I studied the guests and was surprised that I knew many of them. Brutus was there, doubtless escorting his mother although he was a known habitué of these events. Marcus Aemilius Lepidus was there as well. Caesar had picked him as Master of Horse for that year, an office previously held by Antonius himself. As the dictator’s second-in-command he supposedly held a powerful office, but Caesar was such a hands-on dictator in all his doings that the office was little more than an empty honor, pretty much reduced to presiding over the Senate on days when Caesar did not feel like attending. I noted with little joy that Sallustius was oozing his way among the more illustrious guests, ferreting out secrets, no doubt. Cassius Longinus was with his wife, looking like a man who wished lightning would strike him. I didn’t spot Cicero.
“More politics here than philosophy,” I agreed, “but at least there’s that lot.” I nodded to where the astronomers were chatting among themselves. Sosigenes was among them, along with the Indian and the Arab and the other Greeks. “Caesar just told me he’s sending them back to Alexandria. Maybe this is Callista’s send-off for them.”
“If she keeps the wine coming I can endure it,” he said.
“Stay by me,” I advised. “Hermes has a skin of Massic under his toga.”
“Good for you. I was wondering why he was wearing a toga.” By that time men rarely ever wore the toga except for sacrifices and Senate meetings, voting, and other formal occasions. Antonius and I and most of the other men wore the much lighter synthesis, a garment popularized by Caesar back when he was setting the fashion for Roman men. Nevertheless, the toga remained better for concealing things. Besides the wine, Hermes had our weapons beneath his.
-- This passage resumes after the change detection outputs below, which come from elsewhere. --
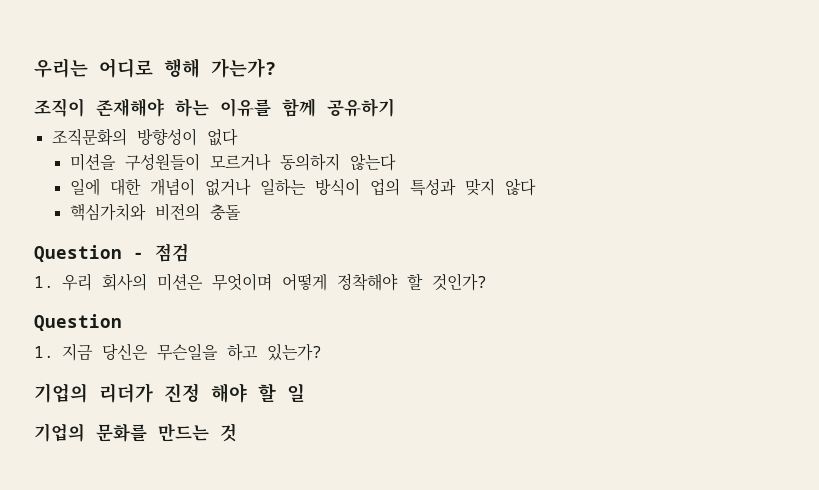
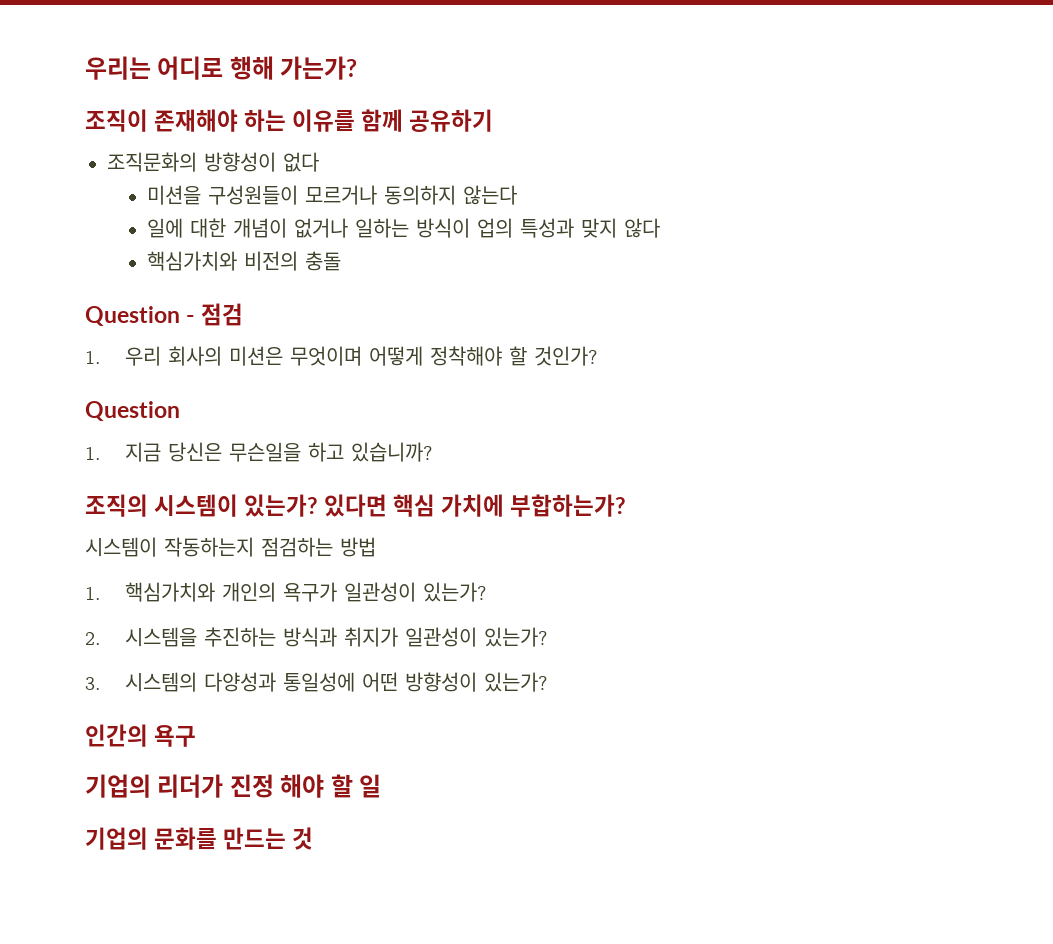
- 1. 지금 당신은 무슨일을 하고 있는가?
+ 1. 지금 당신은 무슨일을 하고 있습니까?
+ 조직의 시스템이 있는가? 있다면 핵심 가치에 부합하는가?
+ 시스템이 작동하는지 점검하는 방법
+ 1. 핵심가치와 개인의 욕구가 일관성이 있는가?
+ 2. 시스템을 추진하는 방식과 취지가 일관성이 있는가?
+ 3. 시스템의 다양성과 통일성에 어떤 방향성이 있는가?
+ 인간의 욕구

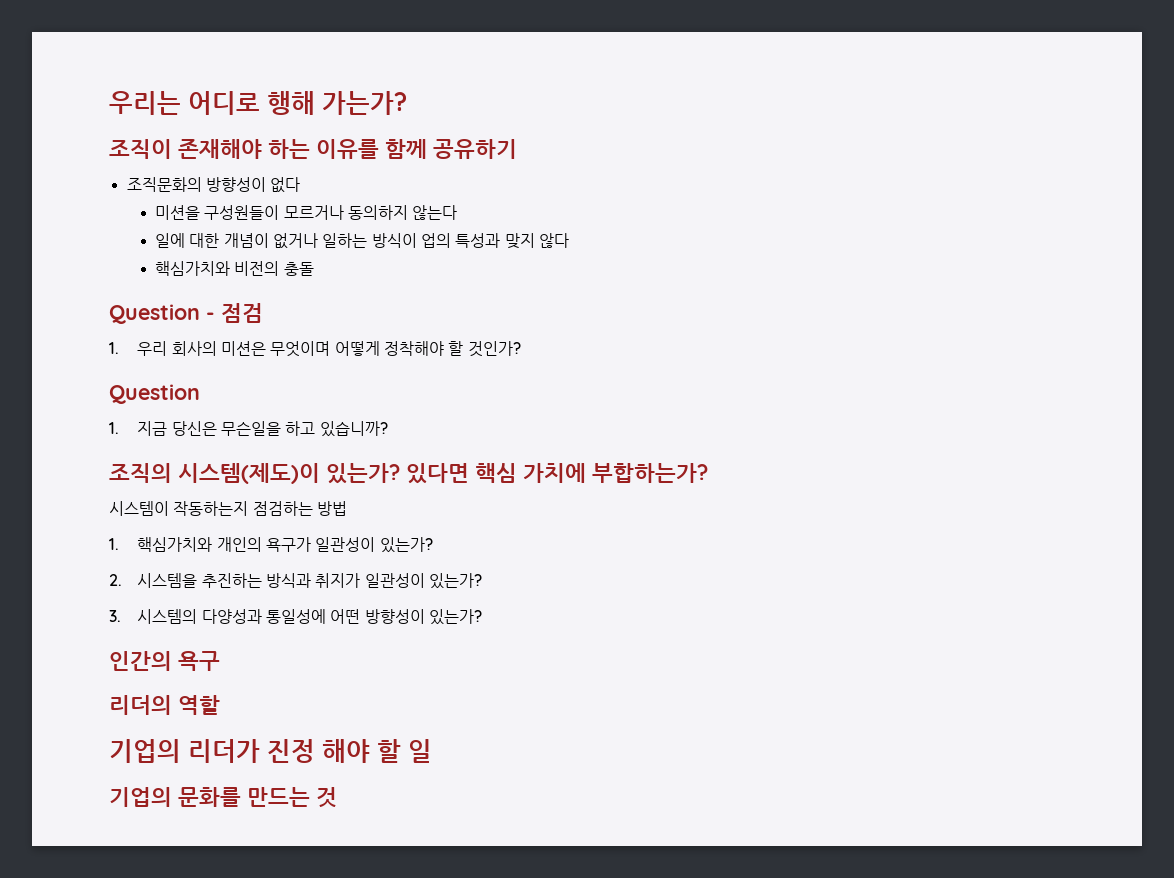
- 조직의 시스템이 있는가?
+ 조직의 시스템(제도)이 있는가?
+ 리더의 역할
The general hubbub stilled as Callista made her entrance from the back of the house. She was dressed as usual in a modest Greek gown of the finest wool. It was deep blue, with a simple fret embroidered at the hem. Her hair was parted in the middle, gathered at her nape and hung to her waist in back. Her only jewelry was a pair of serpent armlets. The men in the room had eyes only for her. In her austere simplicity she outshone the great beauties of Rome.